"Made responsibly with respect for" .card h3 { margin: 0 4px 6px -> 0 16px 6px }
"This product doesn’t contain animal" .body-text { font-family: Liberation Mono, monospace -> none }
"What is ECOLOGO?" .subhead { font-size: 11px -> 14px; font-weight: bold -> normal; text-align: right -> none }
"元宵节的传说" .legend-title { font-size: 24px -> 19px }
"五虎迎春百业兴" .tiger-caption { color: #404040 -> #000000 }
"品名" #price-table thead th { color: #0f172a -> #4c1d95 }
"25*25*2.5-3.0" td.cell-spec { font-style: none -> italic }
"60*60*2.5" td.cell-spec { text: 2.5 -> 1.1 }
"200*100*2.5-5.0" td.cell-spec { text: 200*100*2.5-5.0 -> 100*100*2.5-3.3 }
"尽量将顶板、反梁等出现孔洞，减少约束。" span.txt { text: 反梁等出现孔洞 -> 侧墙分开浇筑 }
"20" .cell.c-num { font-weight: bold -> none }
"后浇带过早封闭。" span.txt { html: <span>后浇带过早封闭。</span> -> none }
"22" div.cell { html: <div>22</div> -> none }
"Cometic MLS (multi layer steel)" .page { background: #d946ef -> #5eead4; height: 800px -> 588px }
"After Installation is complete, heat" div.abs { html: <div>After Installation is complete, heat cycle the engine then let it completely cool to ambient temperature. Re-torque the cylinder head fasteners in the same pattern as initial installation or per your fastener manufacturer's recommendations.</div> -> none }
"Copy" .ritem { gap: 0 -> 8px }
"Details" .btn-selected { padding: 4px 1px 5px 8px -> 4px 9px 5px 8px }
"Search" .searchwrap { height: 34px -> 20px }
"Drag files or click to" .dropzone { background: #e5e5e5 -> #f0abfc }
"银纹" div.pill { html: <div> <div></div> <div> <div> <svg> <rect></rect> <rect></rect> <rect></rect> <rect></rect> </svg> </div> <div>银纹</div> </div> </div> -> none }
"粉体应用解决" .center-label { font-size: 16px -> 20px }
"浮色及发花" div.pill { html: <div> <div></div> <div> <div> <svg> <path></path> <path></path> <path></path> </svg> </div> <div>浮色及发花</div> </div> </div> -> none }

__EXERCISE BRIEF__. The reply should hold only the lines of the listing above starting at the line containing "color: #404040 ->" and ending at the line containing "MLS (multi layer", exactly as written.

__RESULT FOR THIS EXERCISE__.
"五虎迎春百业兴" .tiger-caption { color: #404040 -> #000000 }
"品名" #price-table thead th { color: #0f172a -> #4c1d95 }
"25*25*2.5-3.0" td.cell-spec { font-style: none -> italic }
"60*60*2.5" td.cell-spec { text: 2.5 -> 1.1 }
"200*100*2.5-5.0" td.cell-spec { text: 200*100*2.5-5.0 -> 100*100*2.5-3.3 }
"尽量将顶板、反梁等出现孔洞，减少约束。" span.txt { text: 反梁等出现孔洞 -> 侧墙分开浇筑 }
"20" .cell.c-num { font-weight: bold -> none }
"后浇带过早封闭。" span.txt { html: <span>后浇带过早封闭。</span> -> none }
"22" div.cell { html: <div>22</div> -> none }
"Cometic MLS (multi layer steel)" .page { background: #d946ef -> #5eead4; height: 800px -> 588px }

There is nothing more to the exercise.